(Web interface edit records)
· · · · ·
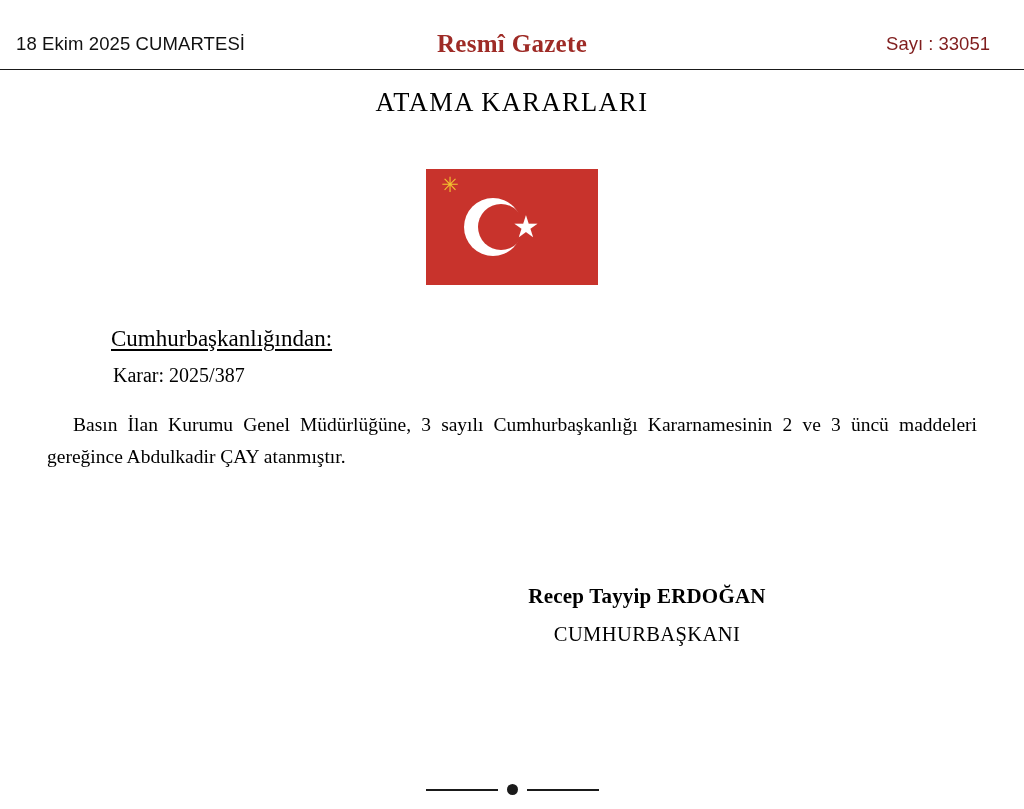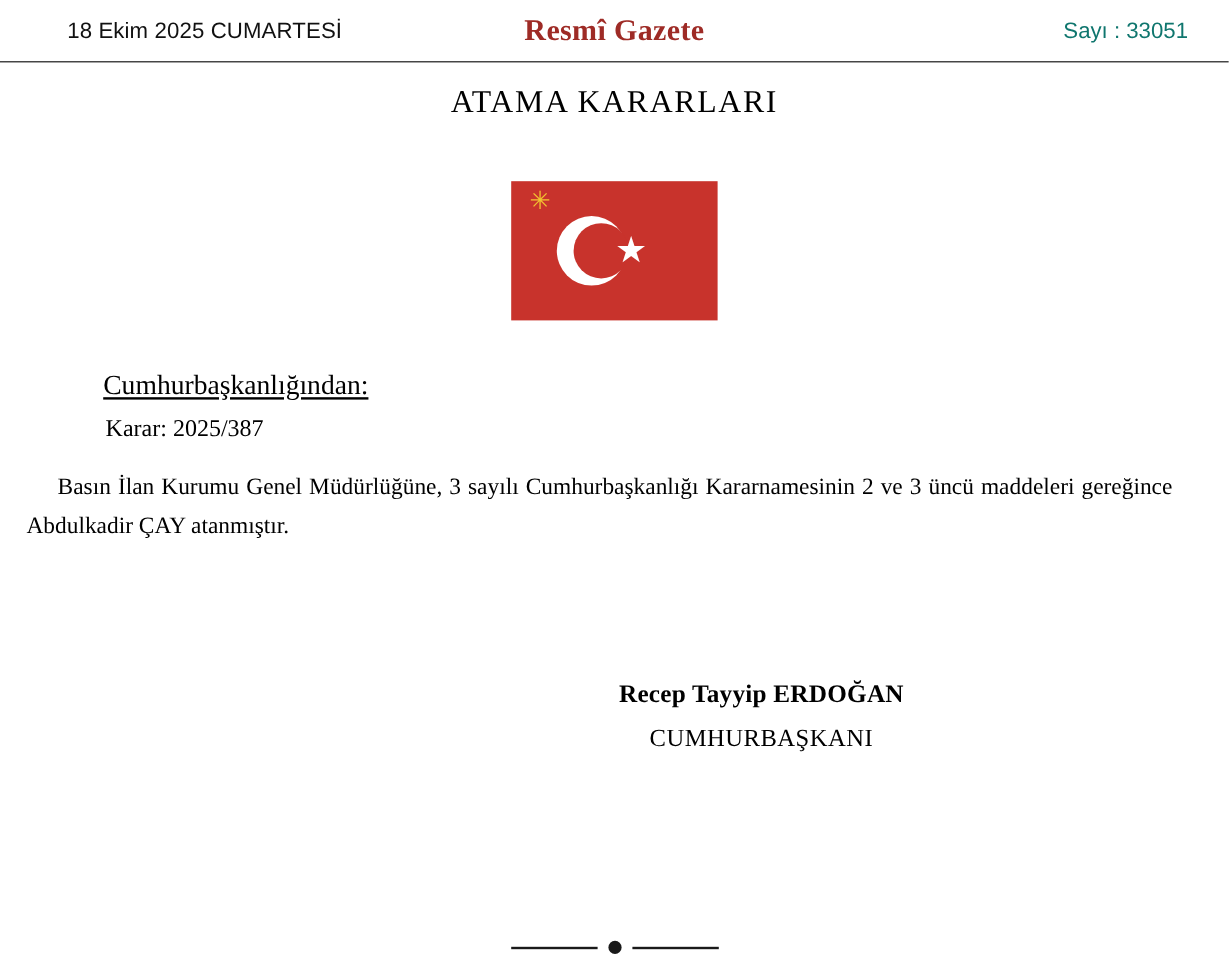--- a/index.html
+++ b/index.html
@@ -23,8 +23,9 @@
     border-bottom: 1.5px solid #1a1a1a;
     display: flex;
     align-items: center;
-    padding: 0 34px 0 56px;
+    padding: 0 34px 0 16px;
     position: relative;
+    margin-top: 18px;
   }
   .masthead-date {
     font-family: "Liberation Sans", sans-serif;

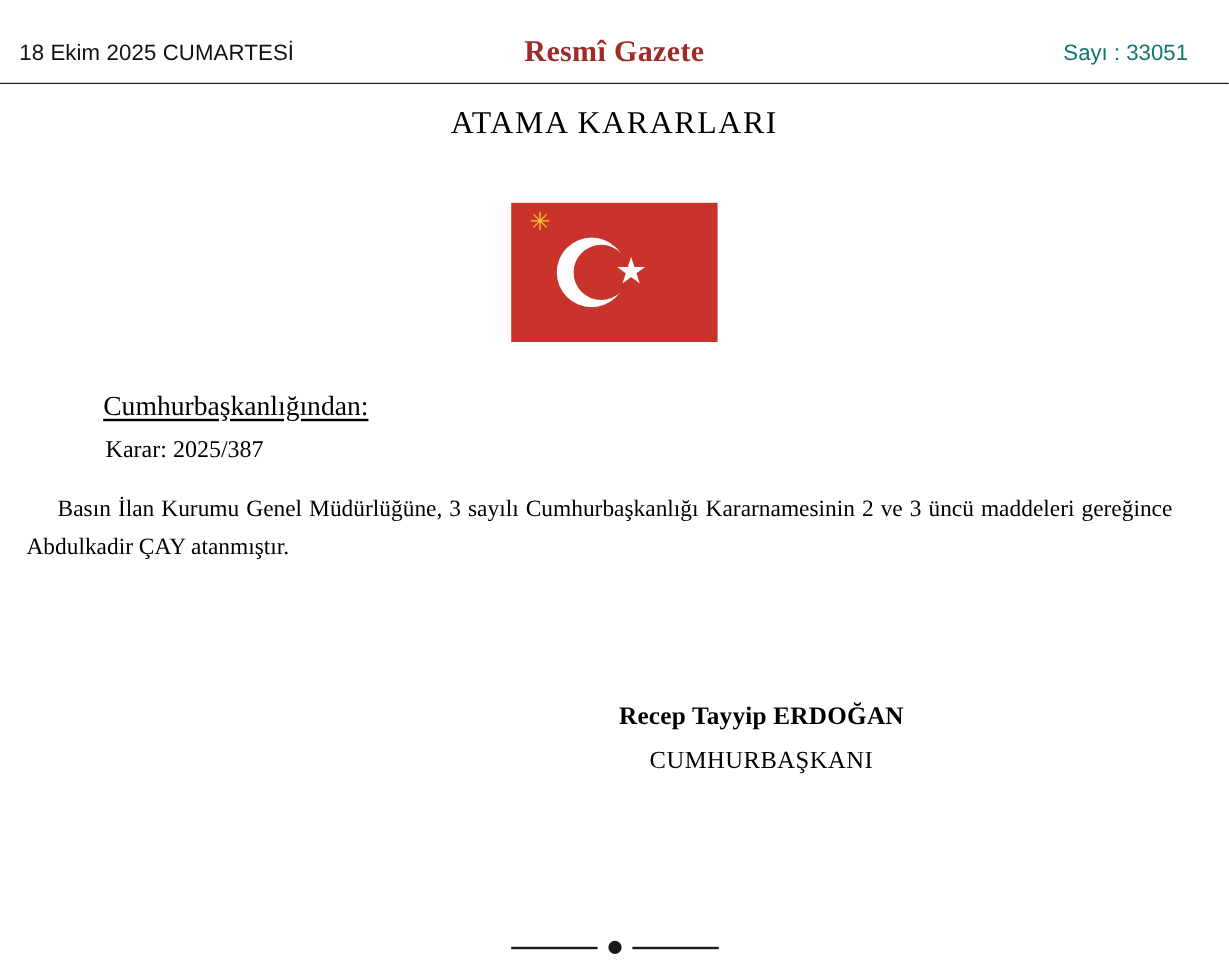--- a/index.html
+++ b/index.html
@@ -50,7 +50,7 @@
     margin-left: auto;
     font-family: "Liberation Sans", sans-serif;
     font-size: 18.5px;
-    color: #0f766e;
+    color: #7f1d1d;
     white-space: nowrap;
     z-index: 2;
   }

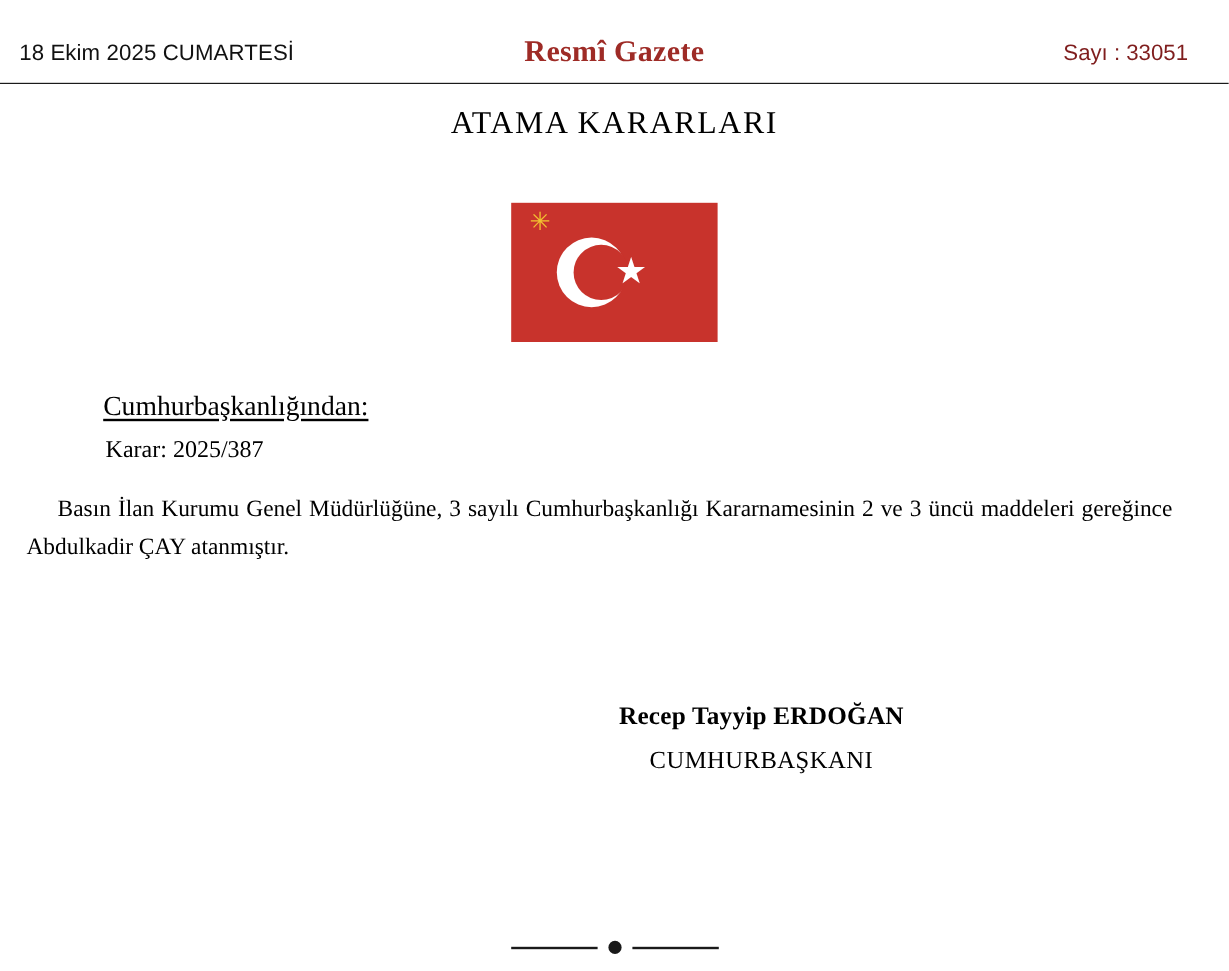--- a/index.html
+++ b/index.html
@@ -122,7 +122,7 @@
 
   
   .content {
-    padding: 0 47px 0 22px;
+    padding: 0 47px 0 47px;
     margin-top: 41px;
   }
   .from-line {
· · · · ·
Set down every entry above verbatim, without pictures.

--- a/index.html
+++ b/index.html
@@ -23,8 +23,9 @@
     border-bottom: 1.5px solid #1a1a1a;
     display: flex;
     align-items: center;
-    padding: 0 34px 0 56px;
+    padding: 0 34px 0 16px;
     position: relative;
+    margin-top: 18px;
   }
   .masthead-date {
     font-family: "Liberation Sans", sans-serif;

--- a/index.html
+++ b/index.html
@@ -50,7 +50,7 @@
     margin-left: auto;
     font-family: "Liberation Sans", sans-serif;
     font-size: 18.5px;
-    color: #0f766e;
+    color: #7f1d1d;
     white-space: nowrap;
     z-index: 2;
   }

--- a/index.html
+++ b/index.html
@@ -122,7 +122,7 @@
 
   
   .content {
-    padding: 0 47px 0 22px;
+    padding: 0 47px 0 47px;
     margin-top: 41px;
   }
   .from-line {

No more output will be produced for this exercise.